Quando guardare al futuro significa vivere il presente
Ricordare il passato, vivere il presente, guardare al futuro. Tre ambiti temporali, due dei quali si caratterizzano per la loro immutabilità, essendo già tutto scolpito nella pietra.
Il passato, che ormai resta lì e se ti volti indietro lo vedi sempre più allontanarsi. Il presente, che nel momento stesso in cui lo “tocchi” diventa a sua volta passato.
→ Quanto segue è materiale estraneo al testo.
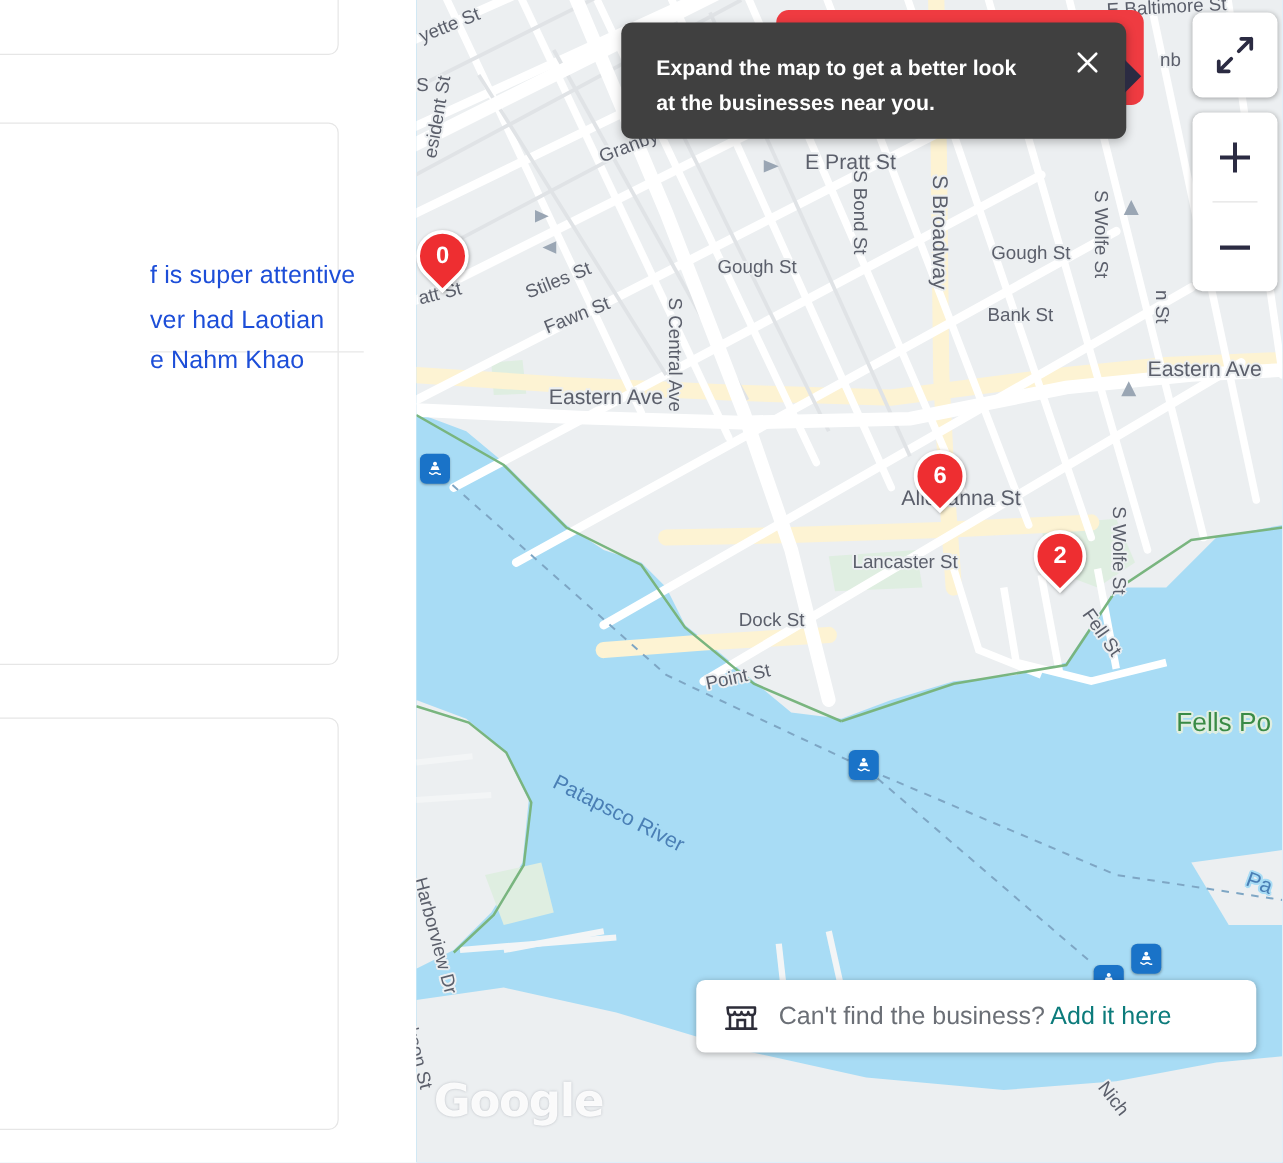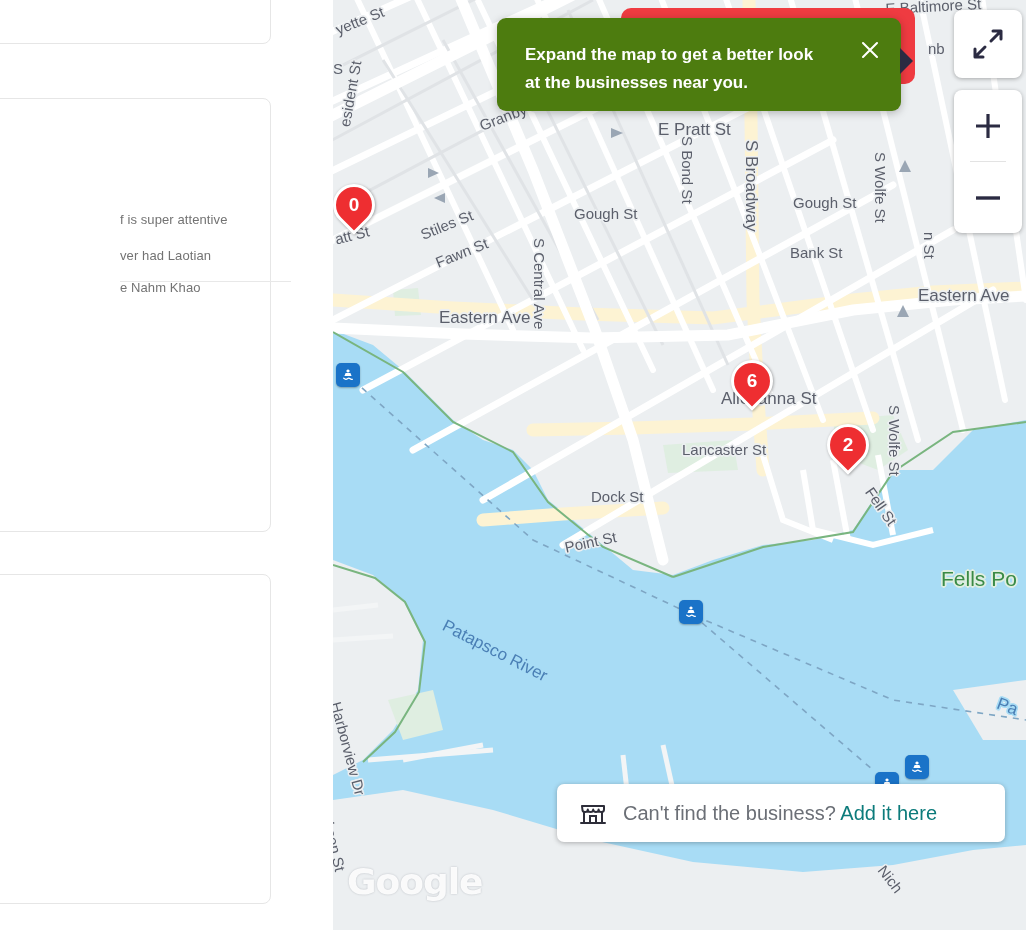--- a/index.html
+++ b/index.html
@@ -21,22 +21,22 @@
     background: #ffffff;
     border: 1px solid #e6e6e6;
     border-radius: 8px;
   }
   .card-1 { top: -88px; height: 132px; }
   .card-2 { top: 98px; height: 434px; }
   .card-3 { top: 574px; height: 330px; }
 
   .review-text {
     position: absolute;
-    color: #737373;
-    font-size: 13px;
+    color: #1d4ed8;
+    font-size: 20px;
     line-height: 32px;
     letter-spacing: .1px;
     white-space: nowrap;
   }
   .rt-2 { left: 120px; top: 204px; }
   .rt-3a { left: 120px; top: 240px; }
   .rt-3b { left: 120px; top: 272px; }
   .card-divider {
     position: absolute; left: 120px; right: 42px; top: 281px;
     height: 1px; background: #e8e8e8;
@@ -112,21 +112,21 @@
 
   
   .red-banner {
     position: absolute; left: 288px; top: 8px; width: 294px; height: 76px;
     background: #ef3b41; border-radius: 10px;
   }
 
   
   .tooltip {
     position: absolute; left: 164px; top: 18px; width: 404px; height: 93px;
-    background: #4d7c0f; border-radius: 9px;
+    background: #404040; border-radius: 9px;
     box-shadow: 0 2px 8px rgba(0,0,0,.25);
   }
   .tooltip::after {
     content: ""; position: absolute; right: -12px; top: 30px;
     border-top: 13px solid transparent;
     border-bottom: 13px solid transparent;
     border-left: 13px solid #2b2b42;
   }
   .tooltip-text {
     position: absolute; left: 28px; top: 23px; width: 300px;
@@ -304,21 +304,21 @@
         <polygon points="278,128 290,133 278,138"></polygon>
         <polygon points="112,193 101,198 112,203"></polygon>
         <polygon points="95,168 106,173 95,178"></polygon>
         <polygon points="572,160 578,172 566,172"></polygon>
         <polygon points="570,305 576,317 564,317"></polygon>
       </g>
     </svg>
 
     <div>
         <div class="lbl " style="left: 0px; top: 22px; transform: rotate(-22deg); transform-origin: left top;">yette St</div>
-        <div class="lbl big" style="left: 325px; top: 120px;">E Pratt St</div>
+        <div class="lbl big" style="left: 311px; top: 120px;">E Pratt St</div>
         <div class="lbl " style="left: 552px; top: 0px; transform: rotate(-3deg); transform-origin: left top;">E Baltimore St</div>
         <div class="lbl " style="left: 144px; top: 118px; transform: rotate(-21deg); transform-origin: left top;">Granby St</div>
         <div class="lbl " style="left: 3px; top: 125px; transform: rotate(-80deg); transform-origin: left top;">esident St</div>
         <div class="lbl " style="left: 0px; top: 231px; transform: rotate(-14deg); transform-origin: left top;">att St</div>
         <div class="lbl " style="left: 85px; top: 227px; transform: rotate(-22deg); transform-origin: left top;">Stiles St</div>
         <div class="lbl " style="left: 100px; top: 255px; transform: rotate(-22deg); transform-origin: left top;">Fawn St</div>
         <div class="lbl " style="left: 241px; top: 205px;">Gough St</div>
         <div class="lbl " style="left: 363px; top: 136px; transform: rotate(90deg); transform-origin: left top;">S Bond St</div>
         <div class="lbl big" style="left: 428px; top: 140px; transform: rotate(90deg); transform-origin: left top;">S Broadway</div>
         <div class="lbl " style="left: 460px; top: 194px;">Gough St</div>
Resta solo il futuro a creare quell’alone di attesa, di speranza, di sogno, che fa guardare le cose con una prospettiva a volte disincantata, ma sempre densa di accattivante mistero.
Ognuno è artefice del proprio destino. Chissà quante volte, quasi fosse un mantra, questa frase ha cesellato le nostre considerazioni sul senso della vita, propria e altrui, e su quanto possiamo davvero incidere per determinarne il corso.
Ma funziona sempre così? E se l’imponderabile, sempre dietro l’angolo, si diverte a scompaginare la linearità degli eventi, cosa può quindi accadere in questo rapporto tra presente e futuro?
A volte basta la luna storta, per usare un eufemismo, di una sola persona perché da un giorno all’altro persino il mondo intero venga tenuto con il fiato sospeso e piombi in un incubo.
E allora cosa ci insegna il voler comunque guardare avanti se il domani può avere i connotati dell’incertezza non per mancanza di una propria visione o di un proprio progetto, ma perché ciò che avevi immaginato e pianificato può svanire per qualcosa di troppo più grande e lontano dalla tua sfera di influenza?
Ci insegna di sicuro a fare del tempo un uso addirittura sacro. A fare selezione dei e nei diversi contesti della vita. A non indugiare sulle cose vacue. A dare qualità e peso ai valori autentici. A troncare le relazioni effimere.
A riscoprire, in sostanza, che in questa dualità tra se stessi e il prossimo la differenza la fa un’esistenza vissuta in pienezza, meno all’insegna dell’io e prevalentemente proiettata al noi, senza rimorsi e rimpianti per tutte le occasioni sprecate.
Sviluppare comportamenti inclusivi deve essere la cifra distintiva dell’individuo e, quindi, della comunità.
Il segreto è vivere nella dimensione di un oggi costante, all’interno del quale le lancette dell’orologio, pur muovendosi, è come se restassero ferme.
In questo caso il passato può essere un ottimo alleato. Fare memoria ci aiuta infatti a non ripartire ogni volta dall’inizio, ma a creare i presupposti per riscoprire all’insegna di una luce nuova tutte le esperienze vissute. Positive o negative.
“Il maggior ostacolo del vivere è l’attesa, che dipende dal domani ma spreca l’oggi” (Lucio Anneo Seneca).